According to the World Economic Forum’s (WEF) latest Global Gender Gap Report, it could take up to 135.6 years to close the global gender gap, based on the current rate of change.
This graphic by Sebastian Gräff gives a breakdown of gender equality worldwide, showing how long it will take before each region reaches gender parity.
In its 15th edition, the Global Gender Gap Report analyzes gender-based discrepancies across 156 different countries. To gauge each region’s gender gap, the report digs into four key areas:
Each subindex is given its own score, then an average across the four pillars is calculated to give each country a final score between zero (exceptionally unequal) and one (completely equal).
Out of all the regions, Western Europe has the smallest gender gap, with a score of 0.78. At this rate, the gender gap in Western Europe could be closed in approximately 52.1 years, more than 83 years faster than the global estimate.

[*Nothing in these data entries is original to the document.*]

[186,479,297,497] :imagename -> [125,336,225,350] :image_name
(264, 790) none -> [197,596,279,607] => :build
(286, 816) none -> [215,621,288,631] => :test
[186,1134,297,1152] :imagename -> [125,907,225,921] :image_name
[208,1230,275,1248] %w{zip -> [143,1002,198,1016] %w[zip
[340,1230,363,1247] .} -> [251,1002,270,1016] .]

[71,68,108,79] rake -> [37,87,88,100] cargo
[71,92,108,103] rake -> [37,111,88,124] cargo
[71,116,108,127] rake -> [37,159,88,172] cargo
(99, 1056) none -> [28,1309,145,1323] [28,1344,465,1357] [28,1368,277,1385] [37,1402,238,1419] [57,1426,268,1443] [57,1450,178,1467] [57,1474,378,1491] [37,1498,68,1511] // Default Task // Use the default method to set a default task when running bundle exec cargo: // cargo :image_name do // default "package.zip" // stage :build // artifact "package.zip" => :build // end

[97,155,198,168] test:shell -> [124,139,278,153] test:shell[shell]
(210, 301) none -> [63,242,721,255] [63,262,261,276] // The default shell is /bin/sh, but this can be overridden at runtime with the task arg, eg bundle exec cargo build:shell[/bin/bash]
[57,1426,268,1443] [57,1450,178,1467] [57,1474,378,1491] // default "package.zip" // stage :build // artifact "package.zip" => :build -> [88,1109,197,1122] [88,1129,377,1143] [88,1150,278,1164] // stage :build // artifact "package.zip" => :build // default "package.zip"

Western Europe scores particularly high in educational attainment (1.0) and health and survival (0.97). Here’s a look at the category breakdown for each region:
But it might be surprising to see that political empowerment in Western Europe received a score of only 0.44. This is higher than the global average for political empowerment of 0.21, but still indicative of a large gender gap in this area.
Globally, political empowerment tended to receive the lowest scores in the report, as women are grossly underrepresented in politics. A study by the Council of Foreign Relations revealed that out of 195 different countries’ national cabinets, only 14 countries had at least 50% of their ministerial positions held by women.

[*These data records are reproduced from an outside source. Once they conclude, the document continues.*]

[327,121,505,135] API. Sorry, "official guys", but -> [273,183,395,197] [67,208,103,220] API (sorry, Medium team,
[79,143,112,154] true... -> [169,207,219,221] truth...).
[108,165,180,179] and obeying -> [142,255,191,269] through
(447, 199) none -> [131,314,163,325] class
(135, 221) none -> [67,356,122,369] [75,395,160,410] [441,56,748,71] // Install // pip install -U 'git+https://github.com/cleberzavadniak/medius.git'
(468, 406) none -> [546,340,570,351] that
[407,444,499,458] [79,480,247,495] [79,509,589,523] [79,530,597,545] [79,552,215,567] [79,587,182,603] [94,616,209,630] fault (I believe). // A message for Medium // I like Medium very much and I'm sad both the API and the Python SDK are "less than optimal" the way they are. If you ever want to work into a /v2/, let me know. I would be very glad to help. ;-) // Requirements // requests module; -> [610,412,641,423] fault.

Economic participation and opportunity is the second weakest category, with a global average score of 0.58. A good example of how this gap manifests itself is in entrepreneurship and business, where women still struggle to find investors and gain access to venture capital. Further, on average, women continue to make less money than men. According to the UN, women across the globe make approximately 77 cents for every dollar earned by men.
Research shows that empowering women in the workforce is in everyone’s best interest. Closing the gender gap in the global workforce could lead to a boost of more than $28 trillion to the global economy.
Yet across the globe, COVID-19 has created new challenges that have hindered our progress towards gender equality. This is partly because some of the sectors that have been impacted the most by COVID-19 restrictions, such as hospitality, food services, and personal care, are largely dominated by female workers.
As we continue to recover from the impact of COVID-19, world leaders will face numerous policy challenges, including how to build back better, creating more opportunities for women to thrive in the global economy.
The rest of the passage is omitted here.